Describing atrocities committed by the army and its right-wing paramilitary allies on the one hand, and by the leftist insurgents on the other, the two reports agree that the media have failed to show the true impact of the war in Caquetá.

"There is a news black-out on the events occurring in this region," says a Jul. 9 article datelined Caquetá that was distributed by the Ila-Kol news service on Colombia produced by ILA (Informationsstelle Lateinamerika), a German magazine.

The article, which was backed up Wednesday by a leading German cooperation agency that preferred not to give its name, said the Llanos del Yarí, around the town of Caguán, is currently the area most heavily affected by military operations in Colombia.

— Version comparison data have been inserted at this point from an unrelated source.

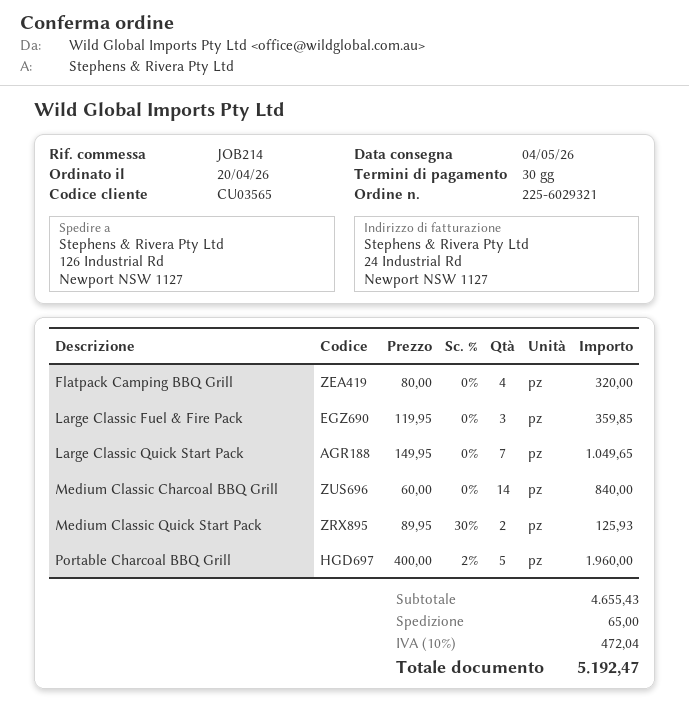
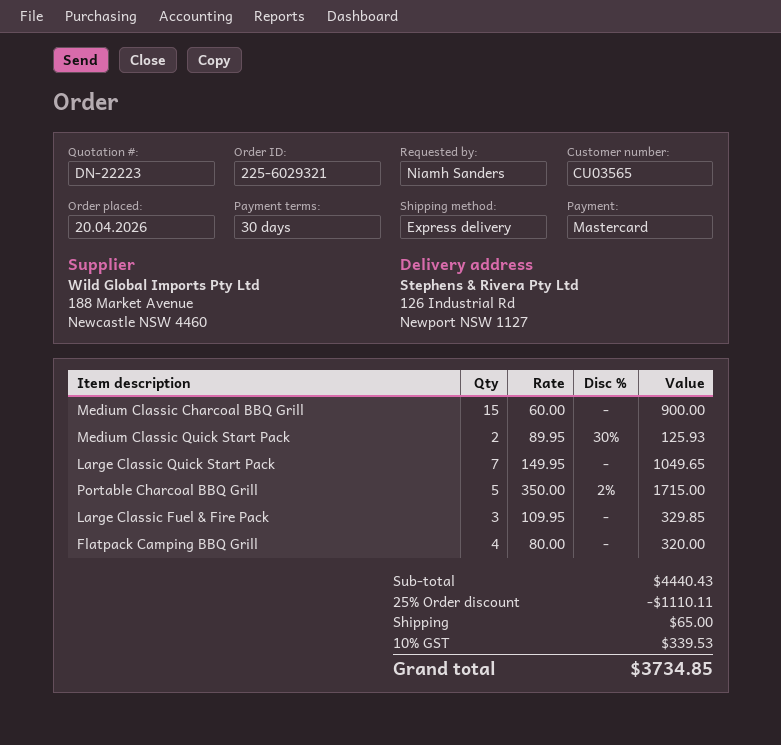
Large Classic Fuel & Fire Pack: 3 x 119.95 = 359.85 -> 3 x 109.95 = 329.85
Medium Classic Charcoal BBQ Grill: 14 x 60.00 = 840.00 -> 15 x 60.00 = 900.00
Portable Charcoal BBQ Grill: 5 x 400.00 - 2% = 1960.00 -> 5 x 350.00 - 2% = 1715.00
subtotal: 4655.43 -> 4440.43
discount: none -> 25% = 1110.11
tax: 10% = 472.04 -> 10% = 339.53
total: 5192.47 -> 3734.85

"It is as if there were an inter-institutional agreement to keep silent about the events and phenomena occurring among the local inhabitants of the region,” says another report, released by the Consultancy on Human Rights and Displacement (CODHES), a local human rights group.

The ombudsperson’s office and the municipal human rights ombudspersons have expressed ”surprise”, because when they report denunciations of military abuses that they have received, the armed forces ”almost immediately complain angrily because they received and reported the accusations,” says the CODHES report.

"The media do not inform public opinion proportionally on the situation," which contributes to keeping it "invisible", CODHES adds.

A reporter from Florencia, the capital of Caquetá, who will remain anonymous, was able to get past a military checkpoint in the area and told his colleagues in the organisation Media for Peace (MPP) that "he couldn’t believe the number of bodies he saw. He estimated the number of corpses in the area off-limits to the press at around 700," journalist Arturo Guerrero told IPS.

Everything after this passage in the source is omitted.